Matt is something of a woodland legend. Starting at the main house’s door, we found plantain leaves to quell bloated stomachs (reader: they work), fresh samphire on the beach and edible mushrooms.

The biggest and most impressive was this beefsteak shroom – so called because it looks and feels like a solid piece of meat. The top is covered in this red sort of jelly and the underbelly has an odd texture singularly unlike that of a mushroom. Once chopped and grilled, it seemed even more like steak. It was truly delicious. 

Behold the beefsteak mushroom (Picture: Miranda Larbi)

Survival

From the sounds of this, you might still be thinking that Thera-Sea is a bit airy fairy. Ooh, look at these people splashing around, eating mushrooms and talking about their feelings, you might be muttering. And while you wouldn’t exactly be wrong per se, there’s still slightly more to it.

When he’s not lifeguarding, teaching watersports or training folk up to be paddleboard instructors, Mark is out leading survival courses. Mark taught us so many things (like how not to fall off a paddleboard) but undoubtedly the most useful was how to make a fire from scratch. And just to make it a little more spicy, he split us into teams in a race to the best and longest-lasting flames. 

My group came an honourable second place, having got started first – so let that be a lesson to you: the first flame doesn’t always last the longest.

You want to gather your dry wood (your baby twiglets, medium twigs and big branches) and have it all laid out and sorted before you light anything. We were given cotton wool but I’m told that the army uses tampons as a shortcut for making fires.

In the real wild, you’re looking for dry moss instead.
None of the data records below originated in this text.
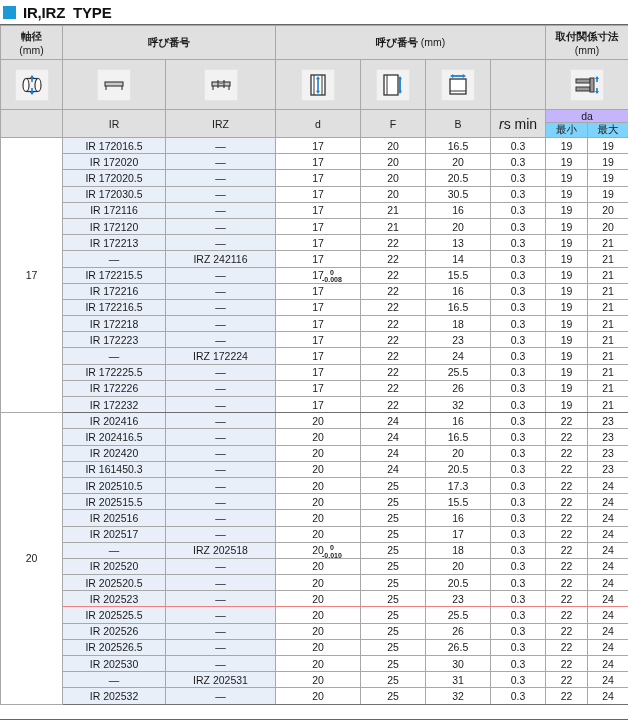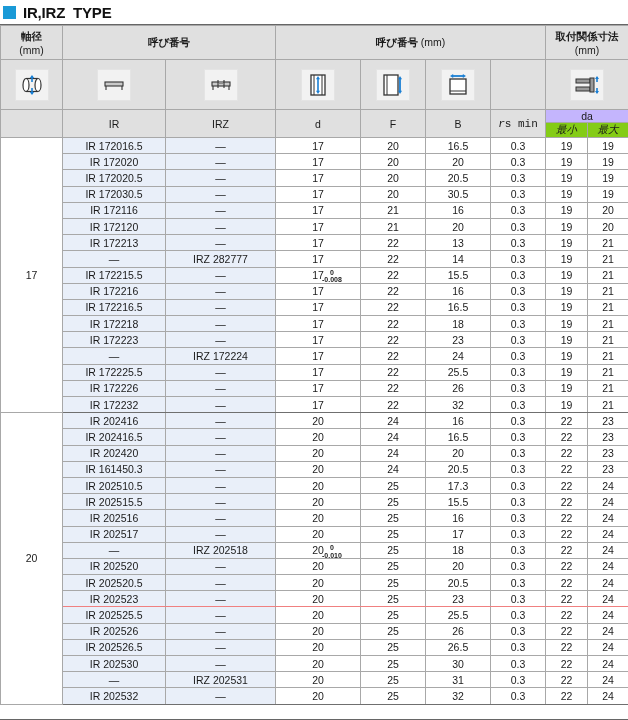--- a/index.html
+++ b/index.html
@@ -72,29 +72,28 @@
     font-size: 11px;
     margin-left: 40px;
   }
   .hdr-da {
     background: #c4b5fd;
     height: 13px;
     font-size: 10.5px;
     font-weight: bold;
   }
   .hdr-minmax {
-    background: #84cc16;
+    background: #7dd3fc;
     height: 14px;
     font-size: 9.5px;
     font-weight: bold;
-    font-style: italic;
   }
   .jp { font-weight: bold; }
   .unit { font-weight: normal; }
-  .rs-label { font-size: 11px; font-family: Liberation Mono, monospace; }
+  .rs-label { font-size: 14px; }
   .rs-label i { font-style: italic; }
 
   
   .chip {
     display: inline-flex;
     align-items: center;
     justify-content: center;
     width: 34px; height: 32px;
     background: #f2f2f2;
     border: 1px solid #e4e4e4;
@@ -352,21 +351,21 @@
           <td class="name dash">—</td>
           <td class="num d-cell col-sep-strong">17</td>
           <td class="num">22</td>
           <td class="num">13</td>
           <td class="num">0.3</td>
           <td class="num col-sep-strong">19</td>
           <td class="num">21</td>
         </tr>
         <tr>
           <td class="name dash">—</td>
-          <td class="name">IRZ 282777</td>
+          <td class="name">IRZ 242116</td>
           <td class="num d-cell col-sep-strong">17</td>
           <td class="num">22</td>
           <td class="num">14</td>
           <td class="num">0.3</td>
           <td class="num col-sep-strong">19</td>
           <td class="num">21</td>
         </tr>
         <tr>
           <td class="name">IR 172215.5</td>
           <td class="name dash">—</td>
Stick your cotton or moss on the ground and using a flint device or lighter, spark it up and quickly get your twiglets on the flames, creating a square shape around the cotton. Once they’ve caught light, move onto your bigger twigs – ensuring that the flames have plenty of oxygen to grow. Finally, move onto the bigger sticks. 

We were taught how to start fires in the wild (Picture: Miranda Larbi)

Over the course of the weekend, we’d learnt to find our own food in the woods and how to make a fire on which we could cook our foraged finds. 

The takeaway

It’s hard to pinpoint what Thera-Sea is but one thing’s for certain: I didn’t want to leave. I wanted to stay for at least another few days – if not longer.

The work you do there feels like only the very beginning but it’s enough to make positive changes back home. A week later and I’m still trying to choose foods that are made from five ingredients or fewer, turning off my phone at 9pm and not engaging in social media until I’m up and out of the house in the morning. My sleep is better, my concentration more solid and my gut is less bloated. 

Perhaps I do need help – I’m contemplating going back in the depths of winter to test my resolve in that river again!



The practical bit

Thera-Sea, off-grid rewilding retreats 

Prices for a place on the 2-night retreats start from £315, per person sharing. 

The Shepherd’s Hut (sleeping two) costs from £870 per person, based on two people sharing.

The retreat is running on 6-8 November 2020 and then recommence in 2021 on the following dates: 19-21 March, 23-25 April, 18-20 May, 22-24 June, 10-12 September, 5-7 October, and 5-7 November. 

For more information and to book, visit www.thera-sea.co.uk or call 07958276247.

Travel with GWR

We spend down to Truro from Paddington on GWR. Splash out on a first-class return ticket (prices from £101) or grab a standard return for as little as £51. Tickets can be purchased from the GWR website: www.GWR.com

You’ve got two options once you arrive in Truro. Either take the bus to Trelissick National Trust Gardens and then walk to the King Harry Ferry. The Ferry is free for foot passengers and that’s then followed by a 20-minute walk to the venue – up hill. Alternatively, take a taxi directly to the venue (about a 40-minute journey from Truro) with A2B Taxis. Call them on: 01872 272989.